1907: Nineteenth-century superpowers Russia and England divide Iran into two spheres of influence.
1915-1917: Russia and England occupy western and southern Iran during WWI.
1917: The Russian revolution mobilizes Iranian intellectuals; first leftist and communist parties are formed.
1921-25: Reza Khan, an army officer, rises through the ranks eventually to abolish the Qajar dynasty and become king; the new dynasty is called Pahlavi.
1925-1941: Reza Shah's reforms include change in the dress code, unveiling of women, establishment of both the army and the system of higher education; he also tames Iran's parliament and disregards the constitution.
1930s: Reza Shah's nationalist policies make him a natural ally of Hitler; he dreams of an "Aryan" nation.
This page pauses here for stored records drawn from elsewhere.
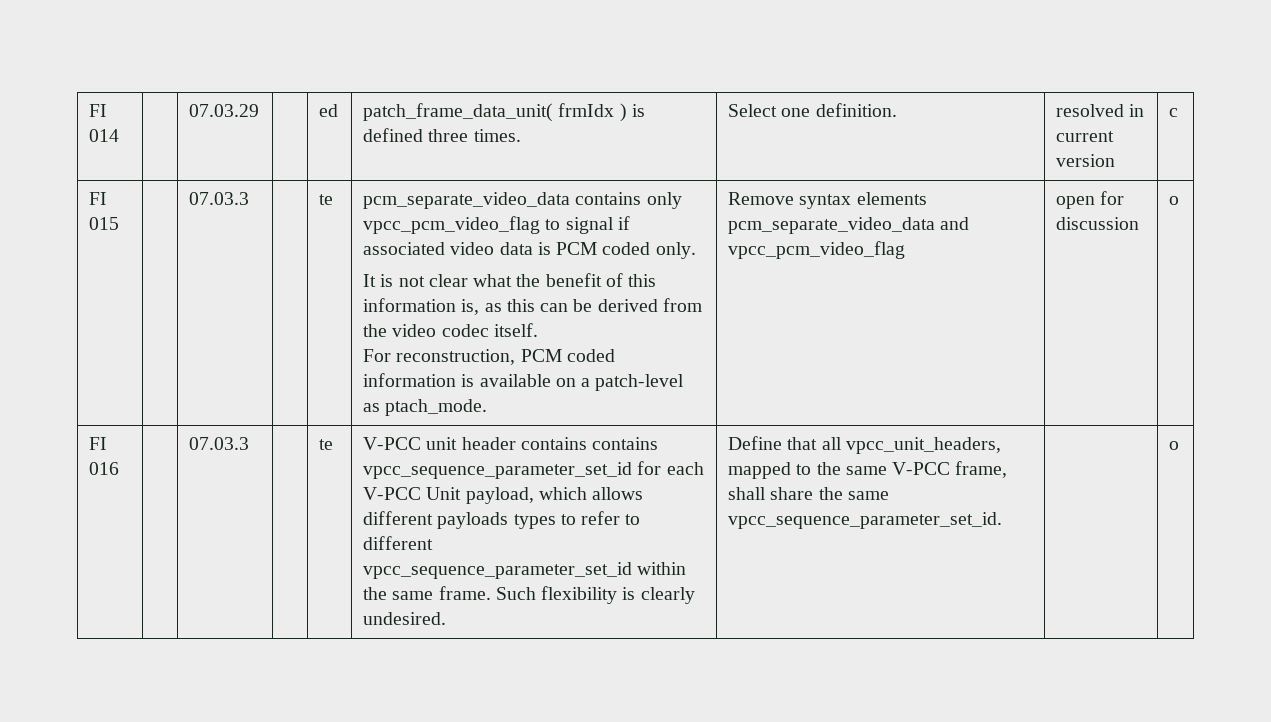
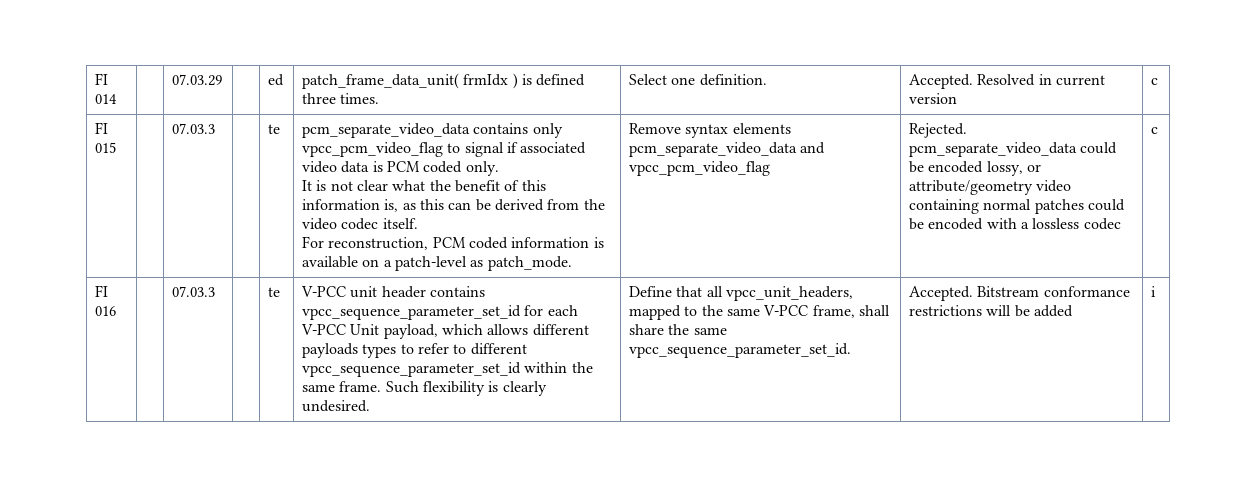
- FI 014 | | 07.03.29 | | ed | patch_frame_data_unit( frmIdx ) is defined three times. | Select one definition. | resolved in current version | c
+ FI 014 | | 07.03.29 | | ed | patch_frame_data_unit( frmIdx ) is defined three times. | Select one definition. | Accepted. Resolved in current version | c
- For reconstruction, PCM coded information is available on a patch-level as ptach_mode.
+ For reconstruction, PCM coded information is available on a patch-level as patch_mode.
- open for discussion | o
+ Rejected. pcm_separate_video_data could be encoded lossy, or attribute/geometry video containing normal patches could be encoded with a lossless codec | c
- V-PCC unit header contains contains vpcc_sequence_parameter_set_id for each V-PCC Unit payload, which allows different payloads types to refer to different vpcc_sequence_parameter_set_id within the same frame.
+ V-PCC unit header contains vpcc_sequence_parameter_set_id for each V-PCC Unit payload, which allows different payloads types to refer to different vpcc_sequence_parameter_set_id within the same frame.
- Define that all vpcc_unit_headers, mapped to the same V-PCC frame, shall share the same vpcc_sequence_parameter_set_id. | | o
+ Define that all vpcc_unit_headers, mapped to the same V-PCC frame, shall share the same vpcc_sequence_parameter_set_id. | Accepted. Bitstream conformance restrictions will be added | i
1939-45: WWII; the allied forces occupy Iran in 1941; Reza Shah abdicates and is sent to exile.
1941: Reza Shah's European-educated son, Mohammad Reza, becomes Shah at 22; he rules for 37 years.
1941-53: period of freedom and parliamentary supremacy; political parties are formed; a nationalist movement initiates the oil nationalization drive.
1950-53: Premier Mosaddeq leads Iran's oil nationalization drive against Britain; Iran is blockaded; the Shah and Mosaddeq have a fall-out over oil nationalization policy and the powers of the monarchy; US teams up with Britain and the Shah to oust Mosaddeq in a coup d'etat in August 1953.
1957: The CIA assists the Shah in establishing the SAVAK, a notorious secret police organization; the political situation deteriorates.
1960-63: The Kennedy administration tries to persuade the Shah to initiate a series of reform projects, particularly a land redistribution program; rampant Westernization begins.
1963: The Ayatollah Khomeini leads a bloody and unsuccessful revolt against the Shah's "reforms."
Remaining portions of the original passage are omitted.